In essence, openmpi's mpirun (orterun) provides a pseudoterminal you can use, but it doesn't "maintain" it properly; just treats it as a fancy pipe. Not a problem, really, but does cause the side effects OP and others are observing.

Because of a number of practical and historical reasons, and this being MPI, it is safe to assume ANSI escape codes (CSI control sequences and extensions, for example cursor movement, color, clearing lines, and so on) work. No, there are no quarantees they do, I just haven't ever run MPI programs in parallel in an environment where they didn't. If the output goes to a file, they can be either "played back" by emitting the file to a xterm-like terminal emulator, or ripped out using a few carefully crafted sed expressions.


Suggested solutions:

  1. Run each parallel process in a separate xterm window using mpirun -n 1 -xterm -1 ./example

    Because each parallel process is connected to its own xterm instance, they will correctly respond to window size changes.
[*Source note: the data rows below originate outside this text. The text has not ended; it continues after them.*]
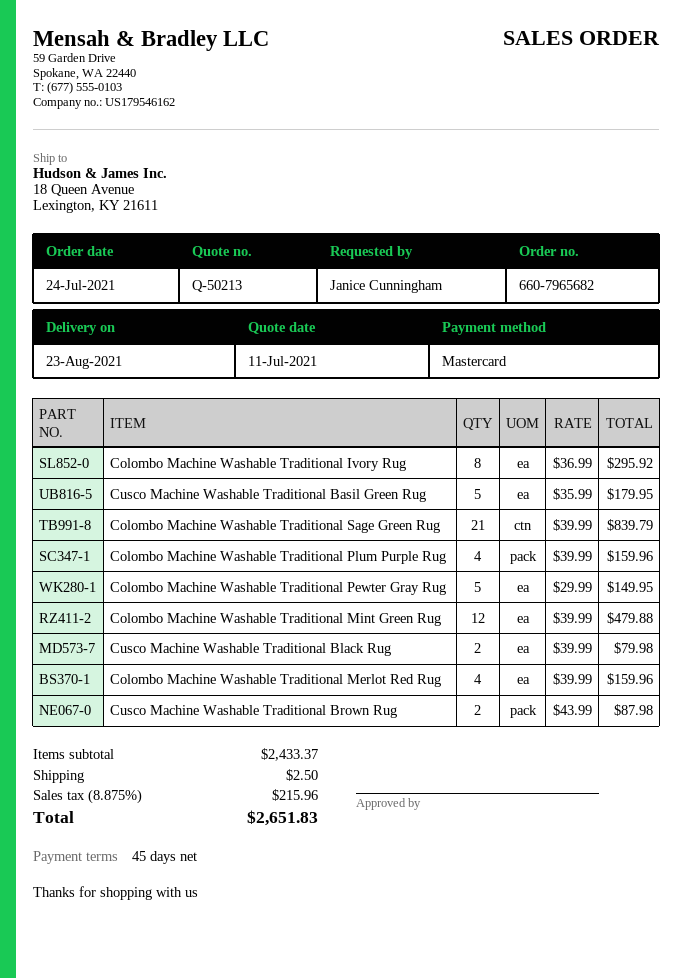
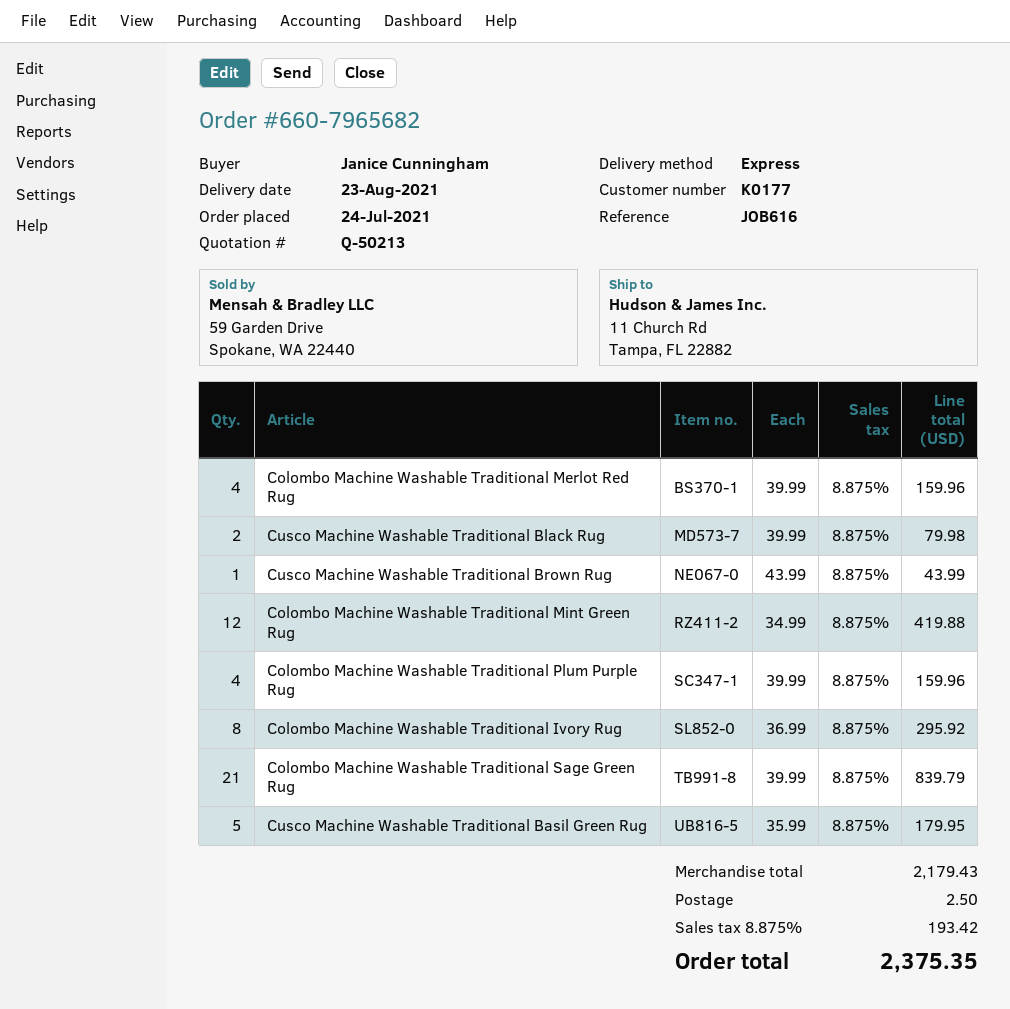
ship to: 18 Queen Avenue, Lexington, KY 21611 -> 11 Church Rd, Tampa, FL 22882
Colombo Machine Washable Traditional Pewter Gray Rug: 5 x 29.99 = 149.95 -> none
Colombo Machine Washable Traditional Mint Green Rug: 12 x 39.99 = 479.88 -> 12 x 34.99 = 419.88
Cusco Machine Washable Traditional Brown Rug: 2 x 43.99 = 87.98 -> 1 x 43.99 = 43.99
subtotal: 2433.37 -> 2179.43
tax: 8.875% = 215.96 -> 8.875% = 193.42
total: 2651.83 -> 2375.35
And you can assume that xterm escape sequences (including most ANSI escape sequences, like colors, cursor movement, scrolling etc.) will work, even if you don't use curses or terminfo at all.

  2. Run each parallel process using your own pseudoterminal or shim using PATH=$PWD:$PATH mpirun -n 1 -xterm -1 ./example

    mpirun uses the first xterm executable in your PATH, executing it as xterm -T WindowTitle -e command args. In the above case, if there is an executable called xterm in the current directory, it will be used.

    If you write your own shim or launcher script, you can ignore all command line arguments up to and including -e. Anything left is the command to be executed (your parallel process on that instance.)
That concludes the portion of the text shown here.